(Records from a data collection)
⟨

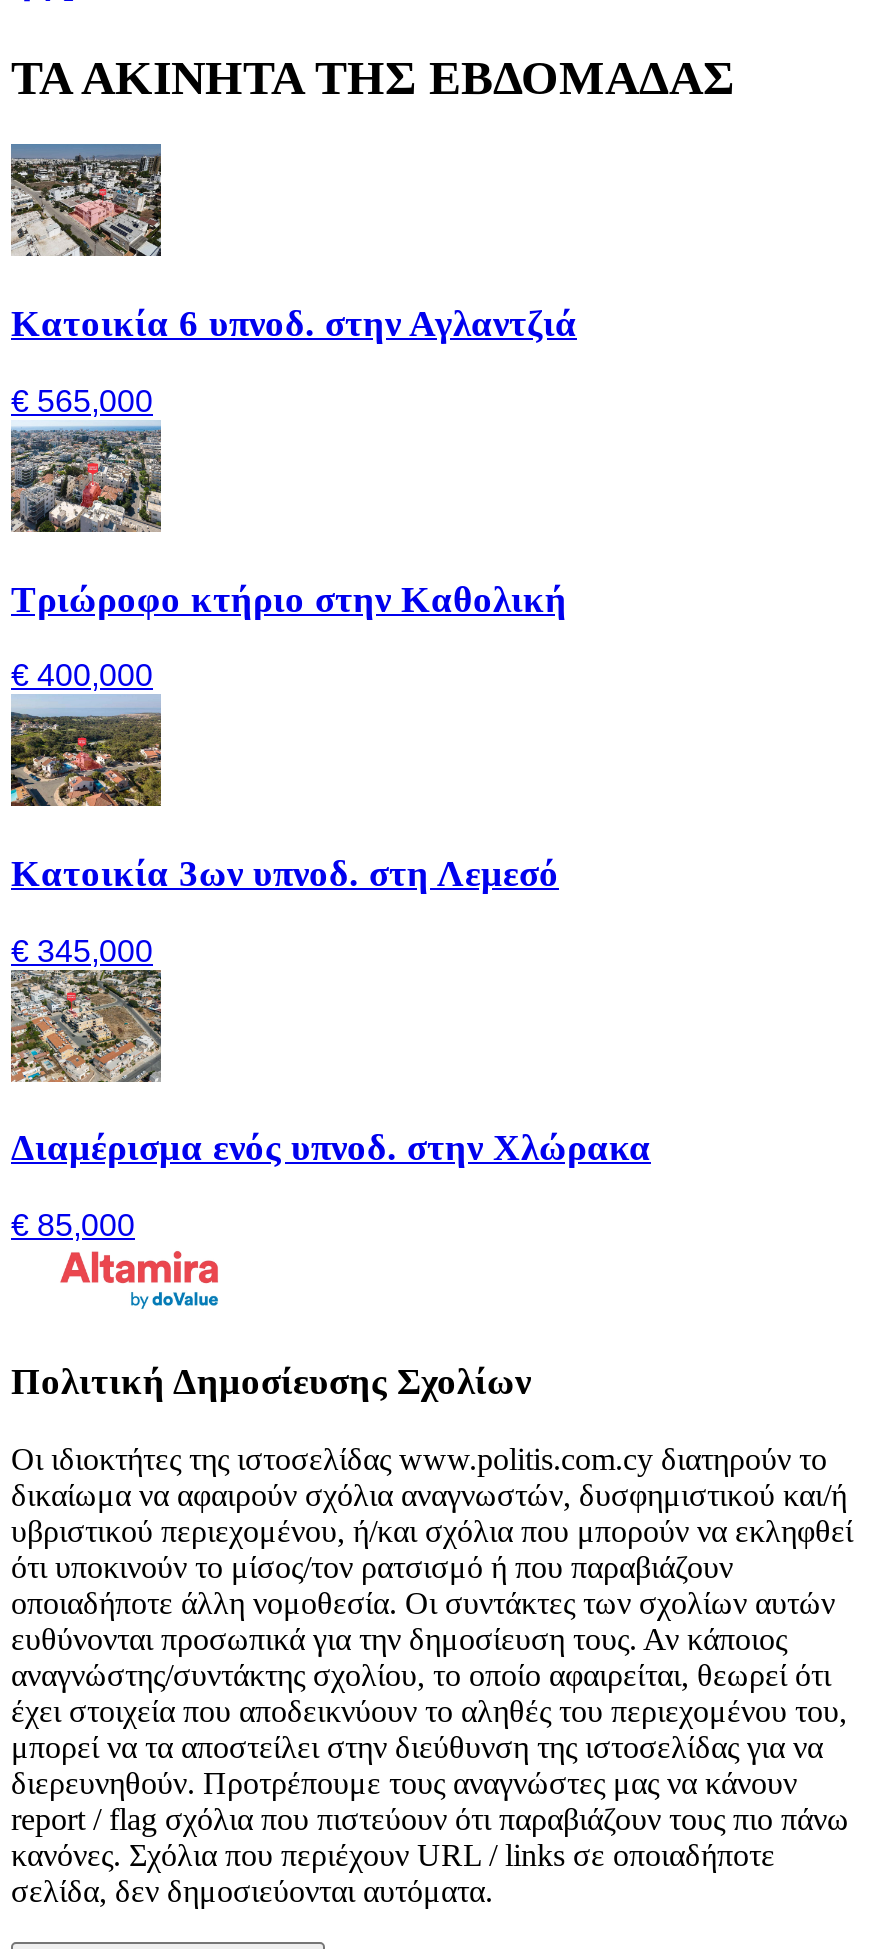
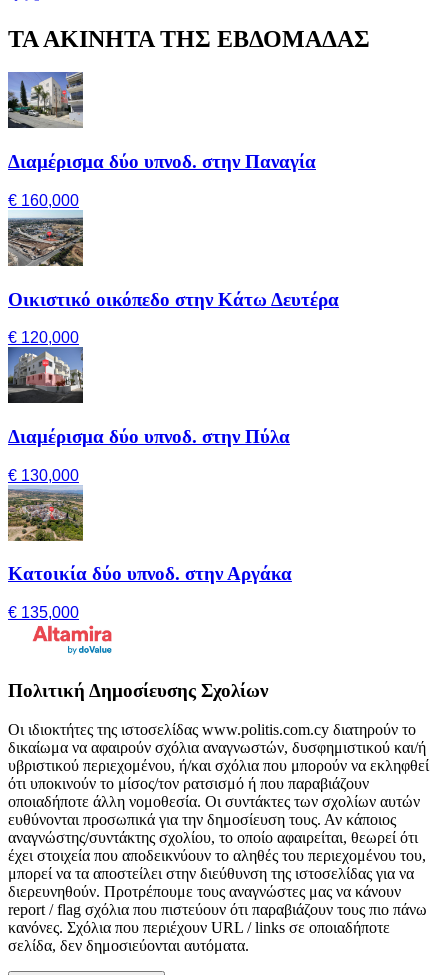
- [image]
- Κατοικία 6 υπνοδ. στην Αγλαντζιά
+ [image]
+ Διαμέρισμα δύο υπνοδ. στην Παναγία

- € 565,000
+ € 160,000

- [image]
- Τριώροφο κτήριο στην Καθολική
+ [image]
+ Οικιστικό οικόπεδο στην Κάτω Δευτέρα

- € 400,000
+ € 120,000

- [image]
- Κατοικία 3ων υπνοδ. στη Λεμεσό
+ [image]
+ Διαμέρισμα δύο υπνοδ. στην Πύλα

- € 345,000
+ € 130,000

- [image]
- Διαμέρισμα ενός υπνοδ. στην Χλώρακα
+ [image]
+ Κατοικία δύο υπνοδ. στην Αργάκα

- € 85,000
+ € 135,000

⟩

### Problem requirements
Copy over exactly the lines above from the one with "στην Κάτω Δευτέρα" to the last, both included, and no others.

### Written answer
+ Οικιστικό οικόπεδο στην Κάτω Δευτέρα

- € 400,000
+ € 120,000

- [image]
- Κατοικία 3ων υπνοδ. στη Λεμεσό
+ [image]
+ Διαμέρισμα δύο υπνοδ. στην Πύλα

- € 345,000
+ € 130,000

- [image]
- Διαμέρισμα ενός υπνοδ. στην Χλώρακα
+ [image]
+ Κατοικία δύο υπνοδ. στην Αργάκα

- € 85,000
+ € 135,000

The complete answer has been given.